# Assignment
Retrieve every line of the data holding the word "mathrow".
___ Material for the task
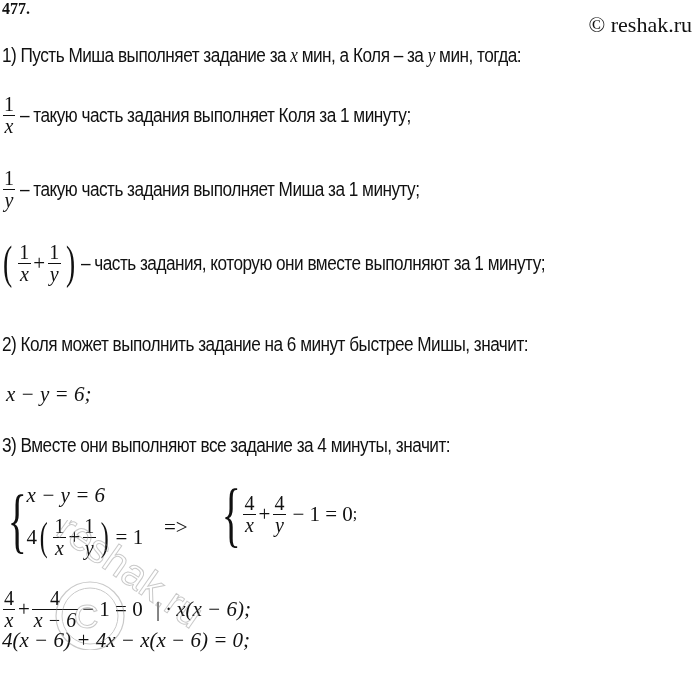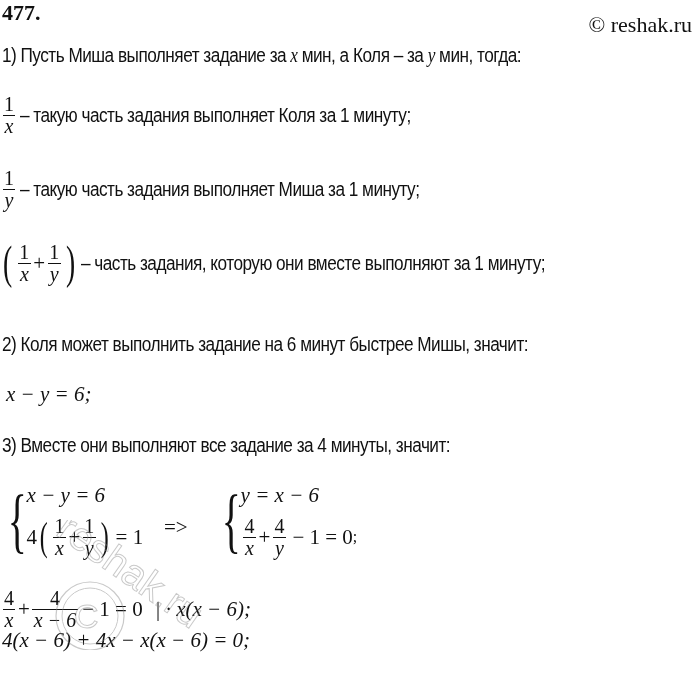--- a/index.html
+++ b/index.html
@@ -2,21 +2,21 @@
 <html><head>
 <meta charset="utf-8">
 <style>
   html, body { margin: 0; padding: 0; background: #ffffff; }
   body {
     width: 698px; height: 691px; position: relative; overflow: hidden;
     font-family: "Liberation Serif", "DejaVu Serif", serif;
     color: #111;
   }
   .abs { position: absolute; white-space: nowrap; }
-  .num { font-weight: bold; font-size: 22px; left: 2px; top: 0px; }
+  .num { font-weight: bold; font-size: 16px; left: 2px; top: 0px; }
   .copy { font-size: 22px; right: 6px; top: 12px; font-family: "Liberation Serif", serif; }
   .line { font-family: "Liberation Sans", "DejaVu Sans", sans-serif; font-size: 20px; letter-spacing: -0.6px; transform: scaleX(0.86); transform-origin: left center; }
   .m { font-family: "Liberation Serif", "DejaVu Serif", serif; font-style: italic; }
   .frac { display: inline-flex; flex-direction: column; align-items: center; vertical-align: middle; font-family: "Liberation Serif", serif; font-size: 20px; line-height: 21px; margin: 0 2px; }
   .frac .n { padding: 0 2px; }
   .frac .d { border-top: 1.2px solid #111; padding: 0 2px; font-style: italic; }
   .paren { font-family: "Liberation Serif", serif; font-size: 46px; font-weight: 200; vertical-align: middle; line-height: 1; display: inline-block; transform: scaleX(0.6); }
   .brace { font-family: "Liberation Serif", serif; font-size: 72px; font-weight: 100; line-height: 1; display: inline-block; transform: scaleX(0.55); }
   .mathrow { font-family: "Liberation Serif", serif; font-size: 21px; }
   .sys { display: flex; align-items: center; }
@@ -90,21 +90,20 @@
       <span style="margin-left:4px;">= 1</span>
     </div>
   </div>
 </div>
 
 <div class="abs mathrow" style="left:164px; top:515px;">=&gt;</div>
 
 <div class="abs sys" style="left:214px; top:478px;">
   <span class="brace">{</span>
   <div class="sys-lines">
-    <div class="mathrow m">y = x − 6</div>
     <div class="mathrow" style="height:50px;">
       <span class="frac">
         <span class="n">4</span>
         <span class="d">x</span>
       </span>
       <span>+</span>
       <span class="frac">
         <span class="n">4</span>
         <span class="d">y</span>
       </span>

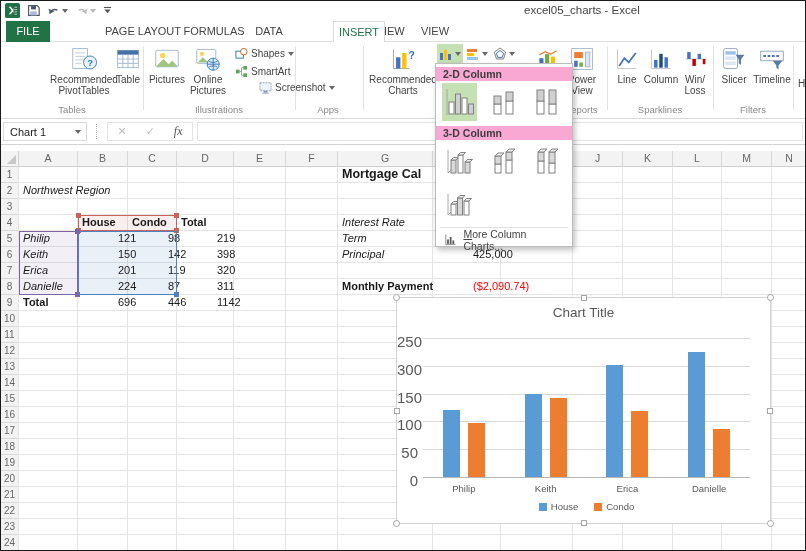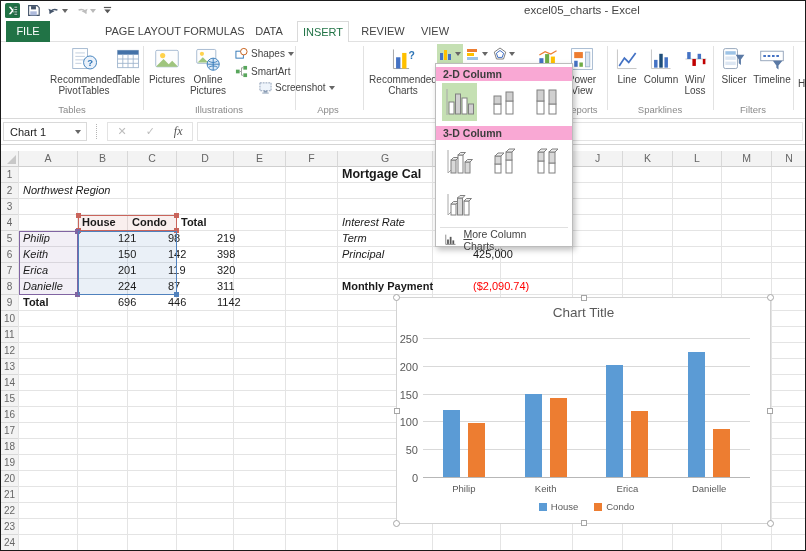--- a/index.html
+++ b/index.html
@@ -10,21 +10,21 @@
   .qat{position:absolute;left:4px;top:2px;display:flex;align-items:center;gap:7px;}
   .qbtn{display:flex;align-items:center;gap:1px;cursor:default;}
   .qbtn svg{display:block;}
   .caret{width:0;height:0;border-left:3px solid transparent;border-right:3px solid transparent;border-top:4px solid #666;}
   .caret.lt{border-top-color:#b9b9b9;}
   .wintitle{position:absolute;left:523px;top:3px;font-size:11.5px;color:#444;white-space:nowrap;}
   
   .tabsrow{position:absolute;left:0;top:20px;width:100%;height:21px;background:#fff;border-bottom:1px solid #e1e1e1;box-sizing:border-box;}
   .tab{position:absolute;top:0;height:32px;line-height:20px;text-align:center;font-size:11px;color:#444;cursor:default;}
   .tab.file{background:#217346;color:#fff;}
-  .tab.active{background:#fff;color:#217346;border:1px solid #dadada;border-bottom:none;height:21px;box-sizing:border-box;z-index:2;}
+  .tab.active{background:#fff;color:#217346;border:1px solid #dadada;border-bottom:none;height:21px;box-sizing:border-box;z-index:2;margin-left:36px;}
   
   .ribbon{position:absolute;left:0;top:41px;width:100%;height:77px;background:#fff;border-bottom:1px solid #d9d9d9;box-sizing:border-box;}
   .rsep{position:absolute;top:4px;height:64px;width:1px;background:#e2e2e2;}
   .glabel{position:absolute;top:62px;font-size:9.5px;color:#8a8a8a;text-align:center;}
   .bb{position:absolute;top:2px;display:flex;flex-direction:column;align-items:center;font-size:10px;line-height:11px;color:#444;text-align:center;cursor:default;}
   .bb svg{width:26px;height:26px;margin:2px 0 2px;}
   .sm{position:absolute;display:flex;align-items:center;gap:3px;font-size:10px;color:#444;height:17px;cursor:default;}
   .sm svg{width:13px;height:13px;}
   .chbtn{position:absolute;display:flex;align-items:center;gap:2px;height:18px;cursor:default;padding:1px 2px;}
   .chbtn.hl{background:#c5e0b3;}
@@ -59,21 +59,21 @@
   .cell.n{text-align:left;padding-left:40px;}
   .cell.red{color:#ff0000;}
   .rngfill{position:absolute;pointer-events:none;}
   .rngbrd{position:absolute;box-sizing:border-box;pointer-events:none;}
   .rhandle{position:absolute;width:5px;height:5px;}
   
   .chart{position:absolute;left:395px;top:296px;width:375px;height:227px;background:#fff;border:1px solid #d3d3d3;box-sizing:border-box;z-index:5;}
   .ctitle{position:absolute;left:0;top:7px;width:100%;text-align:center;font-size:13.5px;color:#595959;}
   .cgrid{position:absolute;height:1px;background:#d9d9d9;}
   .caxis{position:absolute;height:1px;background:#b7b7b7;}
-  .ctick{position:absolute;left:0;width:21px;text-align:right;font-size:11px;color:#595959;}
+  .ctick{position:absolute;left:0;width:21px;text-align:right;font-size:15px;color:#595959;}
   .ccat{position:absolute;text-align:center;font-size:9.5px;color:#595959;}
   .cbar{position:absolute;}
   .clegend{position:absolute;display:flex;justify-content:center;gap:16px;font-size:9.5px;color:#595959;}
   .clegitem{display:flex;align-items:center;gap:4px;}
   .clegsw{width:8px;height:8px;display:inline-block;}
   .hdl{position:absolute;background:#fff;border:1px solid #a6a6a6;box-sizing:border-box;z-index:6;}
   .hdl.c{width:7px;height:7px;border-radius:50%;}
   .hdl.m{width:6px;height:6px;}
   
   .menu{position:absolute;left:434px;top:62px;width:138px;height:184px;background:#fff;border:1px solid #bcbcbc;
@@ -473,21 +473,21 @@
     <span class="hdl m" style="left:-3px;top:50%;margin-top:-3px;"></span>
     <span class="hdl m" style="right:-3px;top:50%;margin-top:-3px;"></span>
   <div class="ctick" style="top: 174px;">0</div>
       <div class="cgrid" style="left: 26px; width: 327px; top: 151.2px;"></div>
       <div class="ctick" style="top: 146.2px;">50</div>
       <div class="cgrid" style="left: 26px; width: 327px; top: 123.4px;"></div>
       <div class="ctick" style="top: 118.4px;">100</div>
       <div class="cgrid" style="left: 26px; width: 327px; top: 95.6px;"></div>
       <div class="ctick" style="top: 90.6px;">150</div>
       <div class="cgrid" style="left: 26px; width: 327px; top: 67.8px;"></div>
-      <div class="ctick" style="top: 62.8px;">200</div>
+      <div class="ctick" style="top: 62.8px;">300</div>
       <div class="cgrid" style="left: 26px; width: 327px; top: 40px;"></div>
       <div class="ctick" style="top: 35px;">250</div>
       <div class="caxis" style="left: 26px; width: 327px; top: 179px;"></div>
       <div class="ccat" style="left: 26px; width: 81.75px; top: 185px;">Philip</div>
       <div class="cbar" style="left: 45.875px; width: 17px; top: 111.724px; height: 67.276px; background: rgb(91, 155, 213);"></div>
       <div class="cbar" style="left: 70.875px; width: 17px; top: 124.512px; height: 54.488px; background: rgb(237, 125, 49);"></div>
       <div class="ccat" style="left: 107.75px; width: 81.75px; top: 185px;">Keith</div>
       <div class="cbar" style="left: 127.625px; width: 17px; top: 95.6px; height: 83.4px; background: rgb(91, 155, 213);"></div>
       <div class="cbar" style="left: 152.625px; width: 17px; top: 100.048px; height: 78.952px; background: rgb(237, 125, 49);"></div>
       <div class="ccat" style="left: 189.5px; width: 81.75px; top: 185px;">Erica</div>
______
___ Material for the task
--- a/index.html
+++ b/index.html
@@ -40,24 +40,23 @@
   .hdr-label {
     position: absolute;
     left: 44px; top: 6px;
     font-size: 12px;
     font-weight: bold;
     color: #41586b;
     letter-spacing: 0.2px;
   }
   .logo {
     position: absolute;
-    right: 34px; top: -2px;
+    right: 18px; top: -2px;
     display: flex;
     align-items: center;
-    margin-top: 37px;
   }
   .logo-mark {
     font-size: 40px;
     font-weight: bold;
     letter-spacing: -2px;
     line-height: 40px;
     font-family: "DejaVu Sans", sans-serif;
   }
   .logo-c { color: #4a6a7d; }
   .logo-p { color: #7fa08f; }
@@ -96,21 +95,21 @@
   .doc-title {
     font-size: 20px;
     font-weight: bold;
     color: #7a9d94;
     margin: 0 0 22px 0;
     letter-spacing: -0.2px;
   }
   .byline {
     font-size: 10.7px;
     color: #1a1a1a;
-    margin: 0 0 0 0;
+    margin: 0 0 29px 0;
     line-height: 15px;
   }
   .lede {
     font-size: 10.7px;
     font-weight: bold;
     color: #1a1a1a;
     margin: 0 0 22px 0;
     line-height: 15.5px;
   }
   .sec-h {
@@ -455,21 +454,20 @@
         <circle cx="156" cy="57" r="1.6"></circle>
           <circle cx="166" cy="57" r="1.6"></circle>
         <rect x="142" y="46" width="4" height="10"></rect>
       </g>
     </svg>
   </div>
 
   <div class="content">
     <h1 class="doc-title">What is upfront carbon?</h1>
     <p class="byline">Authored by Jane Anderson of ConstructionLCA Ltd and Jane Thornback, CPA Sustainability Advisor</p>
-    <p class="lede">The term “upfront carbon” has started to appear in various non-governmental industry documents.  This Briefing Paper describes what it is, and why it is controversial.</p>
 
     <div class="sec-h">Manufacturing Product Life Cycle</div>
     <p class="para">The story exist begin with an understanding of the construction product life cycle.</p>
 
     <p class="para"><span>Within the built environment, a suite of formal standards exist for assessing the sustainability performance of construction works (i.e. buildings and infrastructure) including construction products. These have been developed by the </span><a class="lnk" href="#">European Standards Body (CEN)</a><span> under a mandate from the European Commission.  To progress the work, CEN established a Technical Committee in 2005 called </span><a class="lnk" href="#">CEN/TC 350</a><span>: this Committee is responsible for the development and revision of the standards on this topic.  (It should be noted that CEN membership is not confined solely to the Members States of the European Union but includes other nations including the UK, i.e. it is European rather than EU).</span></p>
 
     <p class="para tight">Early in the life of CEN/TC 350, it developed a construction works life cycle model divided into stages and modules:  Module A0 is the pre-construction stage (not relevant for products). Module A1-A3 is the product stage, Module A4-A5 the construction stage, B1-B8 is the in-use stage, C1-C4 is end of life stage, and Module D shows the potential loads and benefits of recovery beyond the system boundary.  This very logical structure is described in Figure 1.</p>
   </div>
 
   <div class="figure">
______
# The completed task
   .mathrow { font-family: "Liberation Serif", serif; font-size: 21px; }
 <div class="abs mathrow" style="left:164px; top:515px;">=&gt;</div>
-    <div class="mathrow m">y = x − 6</div>
     <div class="mathrow" style="height:50px;">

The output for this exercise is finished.